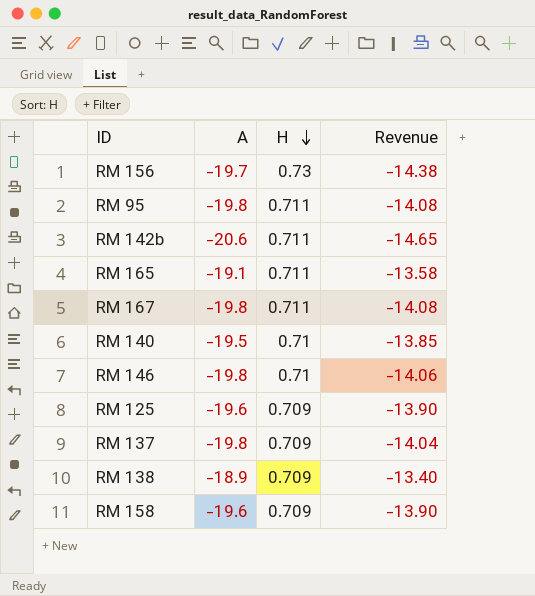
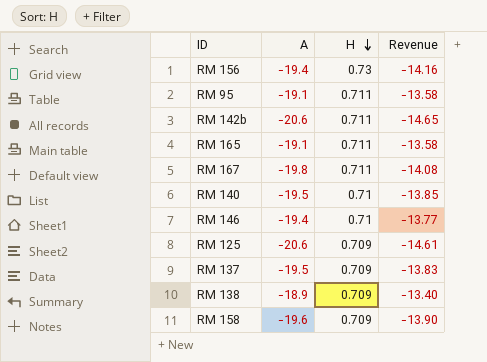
RM 156 | A: -19.7 -> -19.4
RM 156 | Revenue: -14.38 -> -14.16
RM 95 | A: -19.8 -> -19.1
RM 95 | Revenue: -14.08 -> -13.58
RM 146 | A: -19.8 -> -19.4
RM 146 | Revenue: -14.06 -> -13.77
RM 125 | A: -19.6 -> -20.6
RM 125 | Revenue: -13.90 -> -14.61
RM 137 | A: -19.8 -> -19.5
RM 137 | Revenue: -14.04 -> -13.83

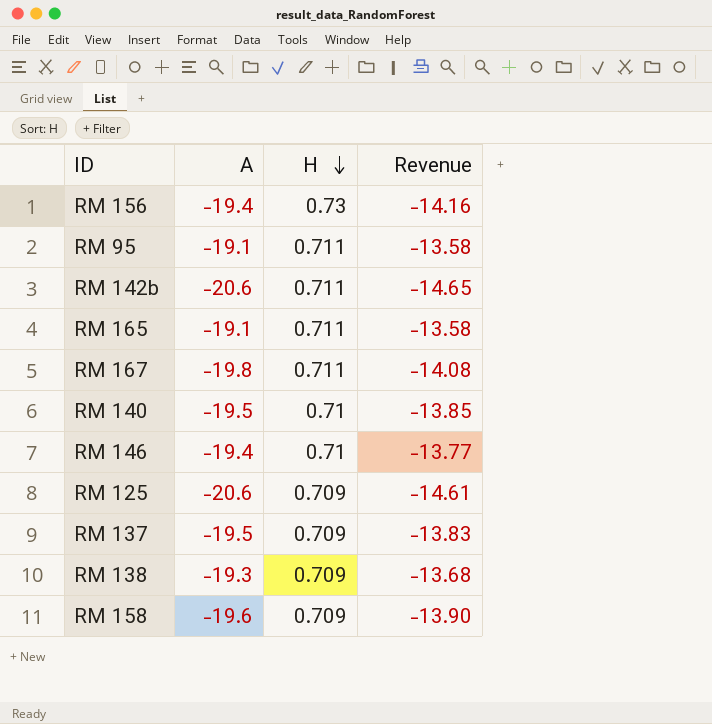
RM 138 | A: -18.9 -> -19.3
RM 138 | Revenue: -13.40 -> -13.68

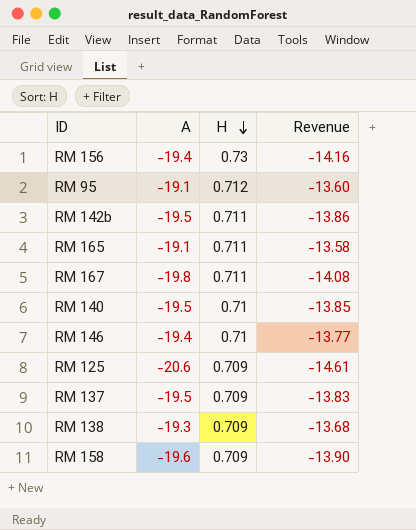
RM 95 | H: 0.711 -> 0.712
RM 95 | Revenue: -13.58 -> -13.60
RM 142b | A: -20.6 -> -19.5
RM 142b | Revenue: -14.65 -> -13.86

Problem requirements:
Could you return each entry word for word, with the images omitted?

Your solution:
RM 156 | A: -19.7 -> -19.4
RM 156 | Revenue: -14.38 -> -14.16
RM 95 | A: -19.8 -> -19.1
RM 95 | Revenue: -14.08 -> -13.58
RM 146 | A: -19.8 -> -19.4
RM 146 | Revenue: -14.06 -> -13.77
RM 125 | A: -19.6 -> -20.6
RM 125 | Revenue: -13.90 -> -14.61
RM 137 | A: -19.8 -> -19.5
RM 137 | Revenue: -14.04 -> -13.83

RM 138 | A: -18.9 -> -19.3
RM 138 | Revenue: -13.40 -> -13.68

RM 95 | H: 0.711 -> 0.712
RM 95 | Revenue: -13.58 -> -13.60
RM 142b | A: -20.6 -> -19.5
RM 142b | Revenue: -14.65 -> -13.86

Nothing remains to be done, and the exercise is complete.